Nous sommes à l’hôtel Casadelmar à Porto-Vecchio. A neuf heures précises, après une nuit réparatrice du dîner de grands vins apportés par plusieurs amis, on frappe à la porte au moment où le téléphone sonne. Dilemme. Je choisis le téléphone pour apprendre que la valise de ma femme est retrouvée. Le petit-déjeuner sur la baie de Porto-Vecchio n’en a que plus de saveurs. Nous partons avec des amis visiter Bonifacio et sa spectaculaire falaise. Dans un petit bistrot « le Rustic », une aubergine farcie et des spécialités corses se mangent avec une bière brune corse. Il n’est pas question d’offusquer l’autochtone avec des choix continentaux.
Le dîner du deuxième jour est destiné à mettre en valeur des vins corses sélectionnés par Aurore Marre sommelière du restaurant. Jean-Philippe, notre cornac, a demandé au chef de donner libre cours à son talent sans le canaliser. Ce fut un festival.
Le menu préparé par Davide Bisetto mêle harmonieusement des intitulés en français et en italien : langouste vapeur, panais, huile de clémentine lyophilisée, sorbet de fenouil / battuta de filet de Yorkshire, fondue de Castelmagno, truffe blanche d’Alba / Raviolini vapeur de tourteau frais, royale d’algues Nori, infusion bonito-soja-kombu / risotto carnaroli « riposato » aux choux-fleurs, poisson caramélisé, caviar osciètre royal d’Iran / Saint-pierre fumé minute au bois de genévrier / cochon de lait, cuisse à la milanaise et côte au speck, glace pomme-moutarde, petits oignons dolce forte / framboise, poivron, glace à l’huile d’olive, émulsion siphon de marjolaine / croquant au chocolat blanc, pistache mandarine, sorbet chocolat Araguani.
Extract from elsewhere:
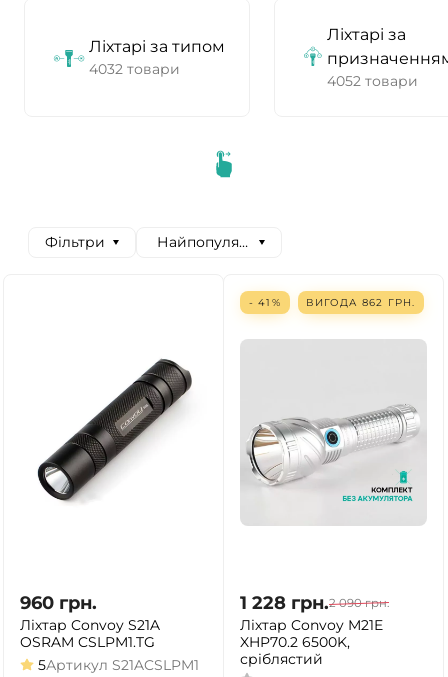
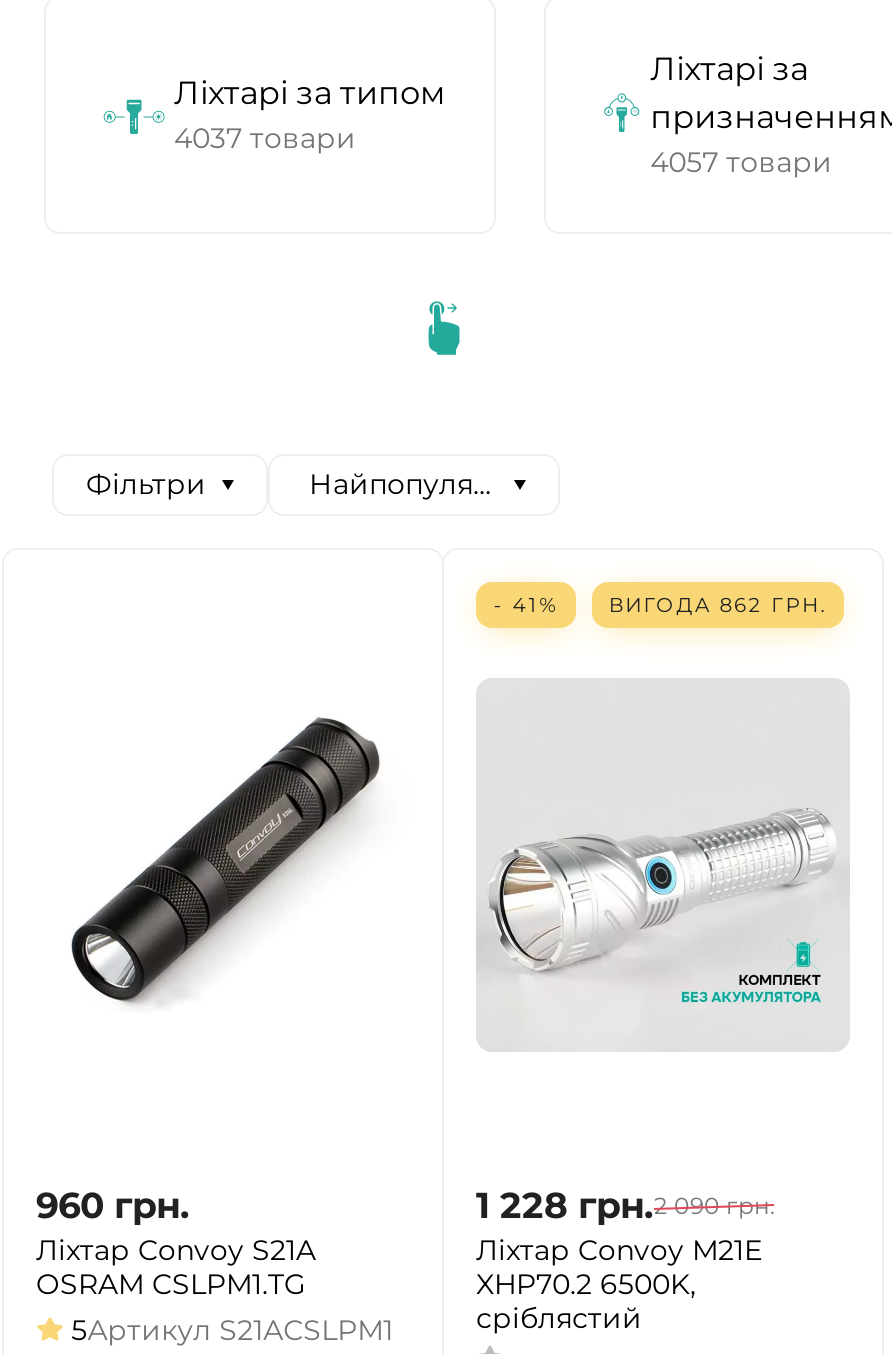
[89,60,180,78] 4032 товари -> [174,120,356,156] 4037 товари
[327,72,418,90] 4052 товари -> [650,144,832,180] 4057 товари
Le E-Croce Y. Leccia, Patrimonio blanc 2005 est un vermentino au nez très jeune. Le goût est très râpeux, minéral. Il y a un joli gras en fin de bouche, une belle fluidité, mais c’est quand même très simple. Le vin va bien sur la langouste, prend du volume, et s’oriente vers des saveurs de Condrieu, alors que bu seul, il allait vers la Loire. La râpe du vin colle à la râpe du fenouil pour un joli accord sur un vin simple.
Le Clos Canarelli, Figari blanc 2003, lui aussi vermentino, a un nez plus opulent, et plus complexe. En bouche, le vin est opulent, très varié et polymorphe. Le vin se restructure sur le plat, et notamment la truffe blanche. Le fromage fait de trois laits assemblés, de vache, brebis et chèvre, réagit de belle façon sur la truffe pour pousser du col ce vin au dessus de sa valeur. Dès ce deuxième accord, nous constatons à quel point Aurore Marre fait un travail d’extrême précision, car les accords sont d’un dosage de génie. Lorsque le plat est fini, le vin se dissocie à nouveau, comme si un vin de 10° était additionné de marc. Le plat, tartare à la crème au fromage et truffe est un plat exceptionnel.
Le Mariotti Patrimonio blanc 2007 a un nez très expressif. En bouche il évoque la crème et le beurre. Il est gras avec une belle acidité finale. Pour Luc, ce vin fait penser à ceux de Marcel Deiss. Le nez est très différent de la bouche. Nous apprenons que le vigneron ne fait que trois mille bouteilles de ce vin par an. Les arômes du plat évoquent le bois séché, dans des harmonies japonisantes d’une grande subtilité. Le jus raccourcit le vin alors que le tourteau en ravioli épanouit le vin. Compte tenu de la complexité du plat et de la symbiose qui se crée, je pense que cet accord constitue le plus grand ou l’un des plus grands que j’aie rencontré en 2009. La magie de l’accord provient de sucres suggérés tant par le plat que ce vermentino.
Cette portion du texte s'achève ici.